Task to carry out: Each record below gets repeated exactly, and pictures stay out of the copy.

Version comparison data:
---*---

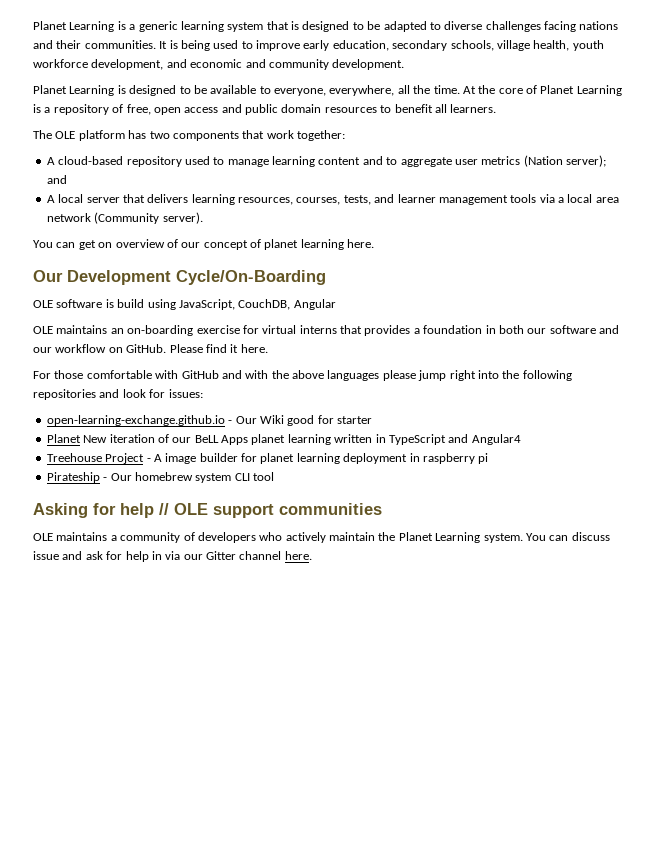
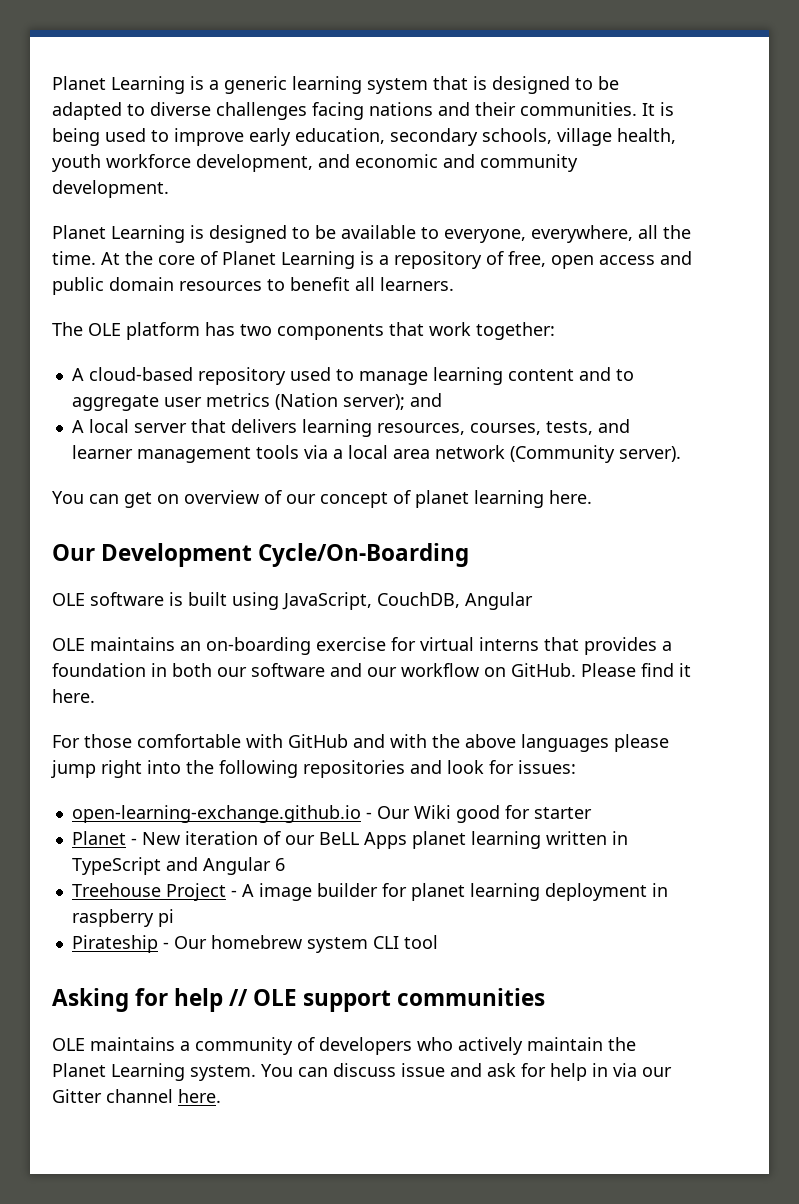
[117,299,145,308] build -> [188,592,227,606] built
(81, 438) none -> [130,838,137,845] -
[471,434,521,445] Angular4 -> [202,857,285,875] Angular 6

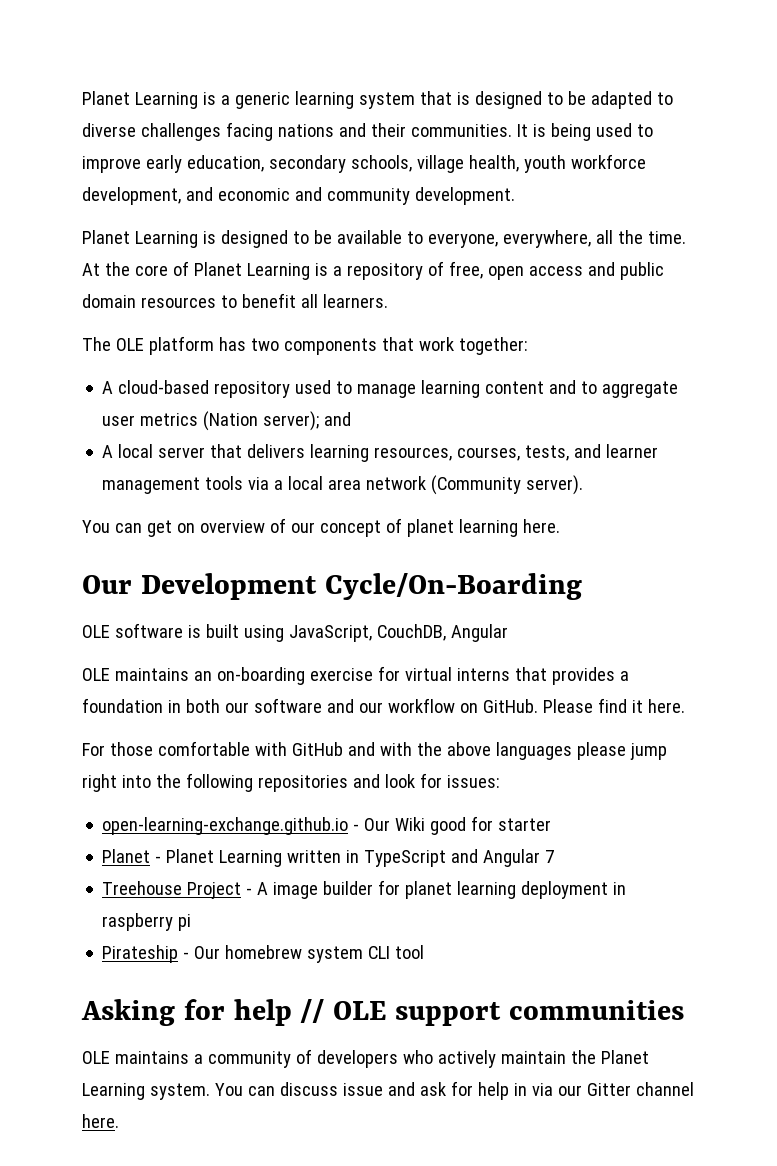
[141,831,541,849] New iteration of our BeLL Apps planet learning -> [166,849,283,867] Planet Learning
[274,858,285,871] 6 -> [545,850,555,863] 7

---*---

The answer:
[117,299,145,308] build -> [188,592,227,606] built
(81, 438) none -> [130,838,137,845] -
[471,434,521,445] Angular4 -> [202,857,285,875] Angular 6

[141,831,541,849] New iteration of our BeLL Apps planet learning -> [166,849,283,867] Planet Learning
[274,858,285,871] 6 -> [545,850,555,863] 7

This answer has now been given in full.